Half an hour later, or maybe a little longer, the doctor asked me to go in; she spoke English. What had already been a horrible experience became even worse when she said “We’re going to have to give you an injection”. All those childhood memories of suddenly feeling better to avoid injections came up as the nurse repeated the lie all nurses surely learn at nursing school: “Tohle nebude bolet ani troši?ku”. Believe me, I didn’t need to look that up in the phrasebook. I just closed my eyes and started thinking happy thoughts (like how I’d got lost the night before). But this time, I swear, she was right. I was still laying on my belly waiting for the shot, desperately looking for more happy thoughts (“Smím prosit?” “Ach, jak roztomilé!“) and she waved her arms like a baseball umpire calling a runner safe, signalling the worst was over. I did not feel a thing! I tried to get up, however, and almost fell flat on my back. Twenty minutes later, I could hardly walk without feeling any pain on my upper thigh/lower back. The. most. painful. shot. I’ve ever gotten. I did start feeling much better, though. The diagnose: A panic attack caused by shortness of breath caused by God knows what (Tests still being done after two weeks). I’ll blame it on stress.

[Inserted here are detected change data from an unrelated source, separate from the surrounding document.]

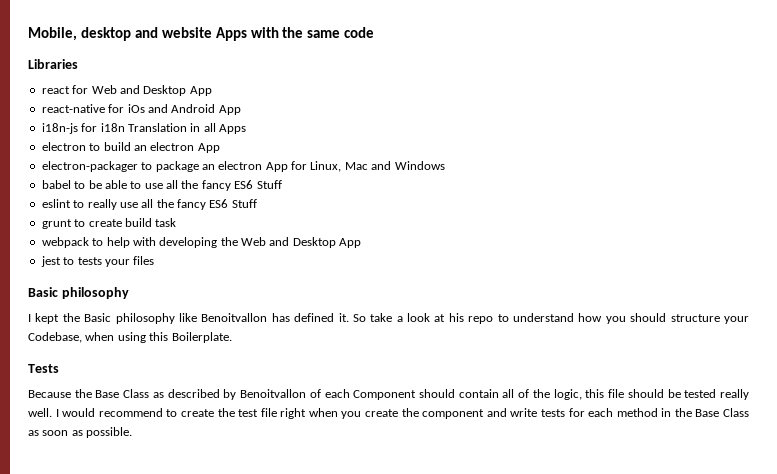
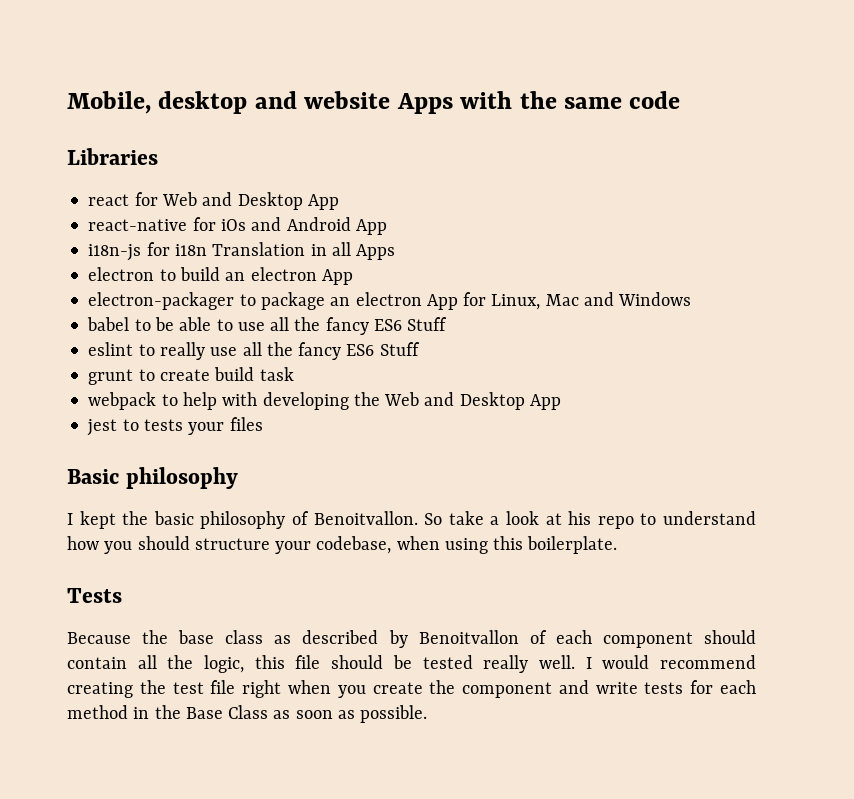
[84,313,349,324] Basic philosophy like Benoitvallon has defined it. -> [153,511,418,529] basic philosophy of Benoitvallon.
[28,332,82,343] Codebase, -> [316,536,392,554] codebase,
[171,332,232,343] Boilerplate. -> [527,536,618,554] boilerplate.
[95,389,150,398] Base Class -> [178,630,264,644] base class
[353,390,417,400] Component -> [602,632,693,648] component
[518,389,530,398] of -> (157, 662) none
[166,409,214,417] to create -> [67,682,133,698] creating

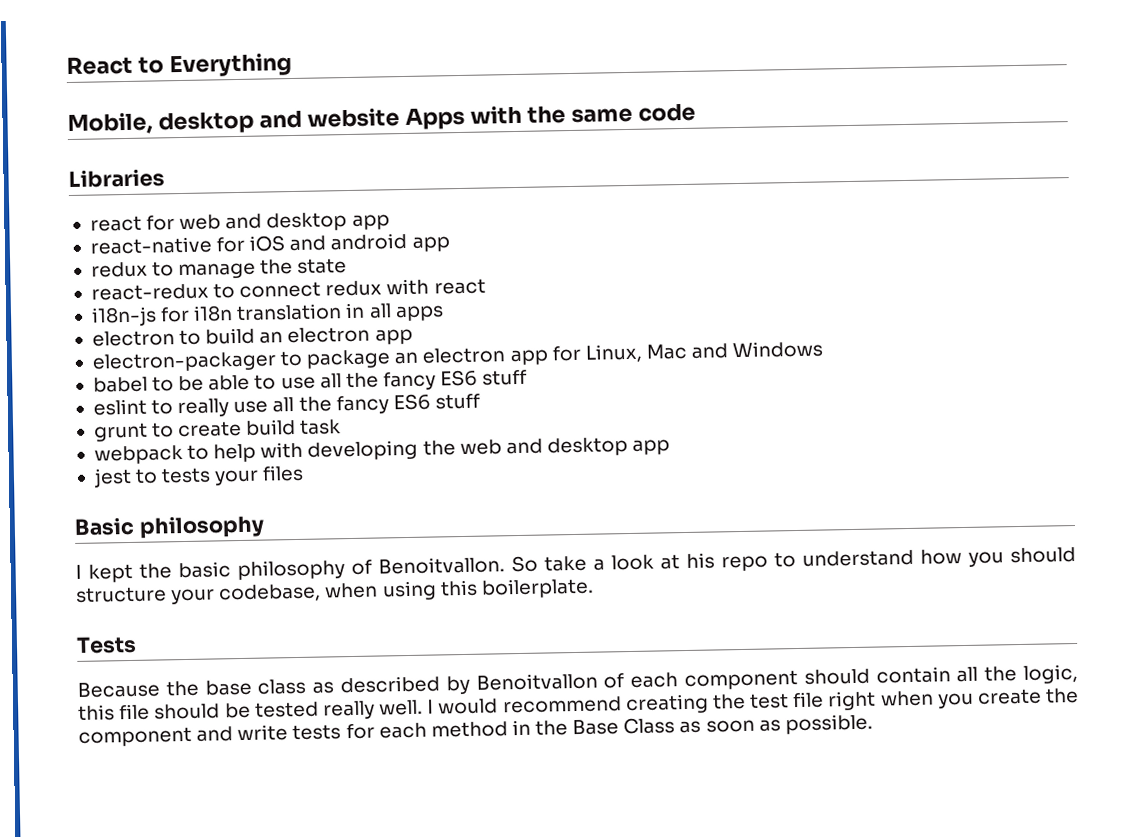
(67, 102) none -> [66,53,292,78] React to Everything //
[161,192,339,210] [88,217,387,235] Web and Desktop App // react-native for iOs and Android App -> [179,212,390,232] [89,232,450,255] [90,258,348,280] [90,278,486,301] web and desktop app // react-native for iOS and android app // redux to manage the state // react-redux to connect redux with react
[212,242,306,256] Translation -> [236,303,343,322] translation
[356,244,396,260] Apps -> [394,305,444,322] apps
[321,269,353,285] App -> [374,328,413,345] app
[426,294,458,310] App -> [509,349,549,366] app
[407,317,448,331] Stuff -> [482,369,528,386] stuff
[379,342,420,356] Stuff -> [434,393,480,410] stuff
[384,392,561,410] Web and Desktop App -> [459,437,671,457] web and desktop app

And so that was my two-day trip to Prague. By the time we’d left the hospital it was around 6:30 pm and there was nothing else to do but go back home. I thought I didn’t need to prepare much for a such a short trip. I would love to learn all the languages of the places I want to visit but it’d take me a bit more than a lifetime to do so. For now, I’ll keep learning how to ask people if they want to dance.